El asunto es inagotable, nos limitamos a dos observaciones preliminares. En primer lugar, el New Deal en los EE. UU. fue el momento fundacional del Estado fed­eral estadounidense tal como lo conocemos hoy. Para el historiador Morton Keller, en su America 's three regimes, se trataba a todos los efectos de una «Segunda República americana»: los poderes y el papel del Estado en la vida política y social americana se convirtieron en un dato permanente; se reforzó y definió el papel recíproco de la presidencia y el Congreso, y se atestiguó también el peso del poder judicial como tercer poder. Este es un precedente histórico crucial para comprender los potenciales desarrollos de la pluralidad de poderes de la Unión Europea; en torno a la deuda y la fiscalidad comunes, ya se están definiendo nuevos equilibrios entre la Comisión, el Consejo Europeo, el Banco Central, el Parlamento Europeo y los Estados nacionales.
En segundo Jugar, no hubo sólo uno, sino muchos "New Deal" en competencia, tanto que incluso se ha escrito sobre nazis keynesianos: los planes de intervención estatal masiva fueron implementados en los años treinta por todas las potencias, palideciendo a fines de la década con los planes de rearme. Las fortunas globales del New Deal rooseveltiano, que en la mitología liberal se convirtió en el arquetipo del capitalismo democrático, son inseparables del resultado de la Segunda Guerra Mundial imperialis­a. Martin Wolf del Financial Times escribe que Keynes entendió que el «sentido de responsabilidad» del capital es necesario también para ser «global»: ese habría sido el sentido de la Conferencia de Bretton Woods en 1944 y de las instituciones que surgieron de ella, desde el Fondo Monetario Internacional hasta el Banco Mundial. Exactamente: el orden liberal era hijo del conflicto mundial, la planificación estatal que afrontó la crisis de los años treinta fue también la que preparó la guerra; las instituciones internacionales del capitalismo democrático tenían que apoyarse en el papel hegemónico asumido por Estados Unidos. 
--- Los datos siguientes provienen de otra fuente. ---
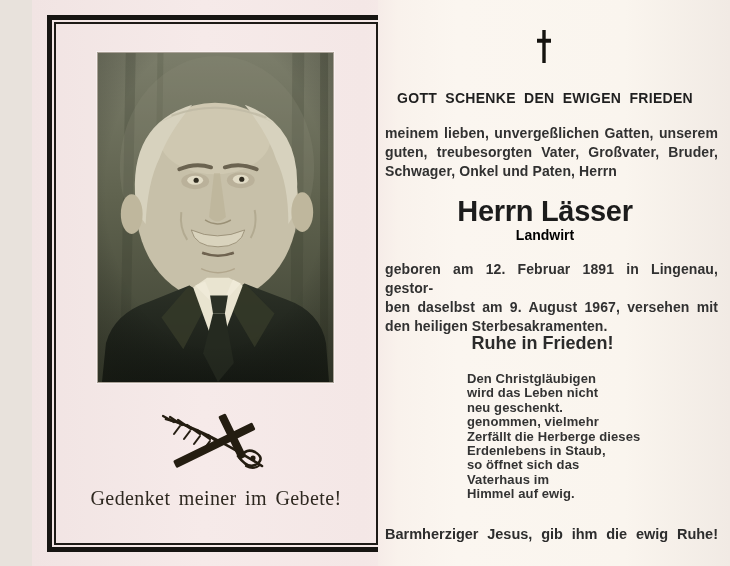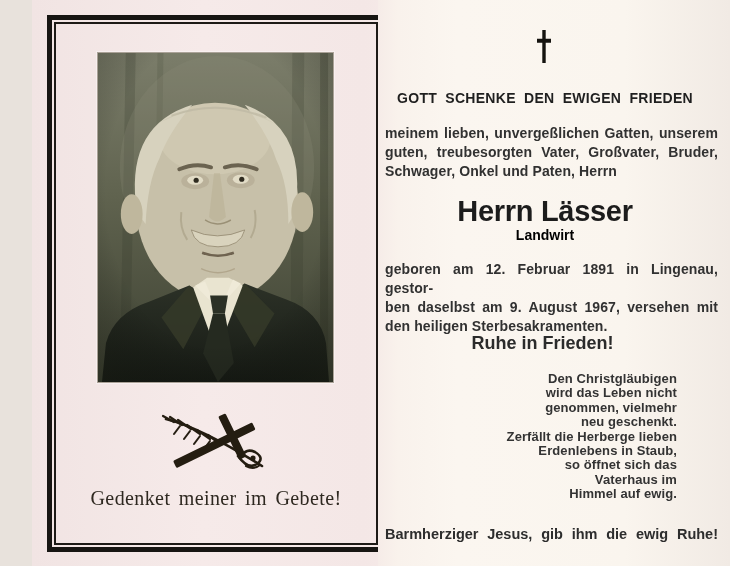--- a/index.html
+++ b/index.html
@@ -65,21 +65,20 @@
     text-align:center;font-weight:700;font-size:14px;color:#000000;
   }
   .ruhe{
     position:absolute;left:385px;top:333px;width:315px;
     text-align:center;font-weight:700;font-size:18px;color:#2b2b2b;
   }
   .poem{
     position:absolute;left:467px;top:372px;width:210px;
     font-weight:700;font-size:13px;line-height:14.4px;color:#333;
     letter-spacing:.1px;
-    text-align:right;
   }
   .closing{
     position:absolute;left:385px;top:526px;width:333px;
     font-weight:700;font-size:14.5px;color:#2d2d2d;
     text-align:justify;text-align-last:justify;
   }
 </style>
 </head>
 <body>
 
@@ -217,23 +216,23 @@
     <div class="jline">geboren am 12. Februar 1891 in Lingenau, gestor-</div>
     <div class="jline">ben daselbst am 9. August 1967, versehen mit</div>
     <div class="jline last">den heiligen Sterbesakramenten.</div>
   </div>
 
   <div class="ruhe">Ruhe in Frieden!</div>
 
   <div class="poem">
     <div>Den Christgläubigen</div>
     <div>wird das Leben nicht</div>
+    <div>neu geschenkt.</div>
     <div>genommen, vielmehr</div>
-    <div>neu geschenkt.</div>
-    <div>Zerfällt die Herberge lieben</div>
+    <div>Zerfällt die Herberge dieses</div>
     <div>Erdenlebens in Staub,</div>
     <div>so öffnet sich das</div>
     <div>Vaterhaus im</div>
     <div>Himmel auf ewig.</div>
   </div>
 
   <div class="closing">Barmherziger Jesus, gib ihm die ewig Ruhe!</div>
 
 </div>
La experiencia histórica ciertamente no debe tomarse como un molde: frente al ascenso de China, los años venideros hablarán de los dos caminos de una cadena de conflictos parciales o una explosión general. Pero las leyes del desarrollo imperialista sí que se han mantenido invariables. Los gigantescos planes estatales que quizás vuelvan a encarrilar a los poderes en la crisis de la pandemia secular preparan también los conflictos del mañana. El enjambre sísmico que atraviesa continentes ya es señal de ello.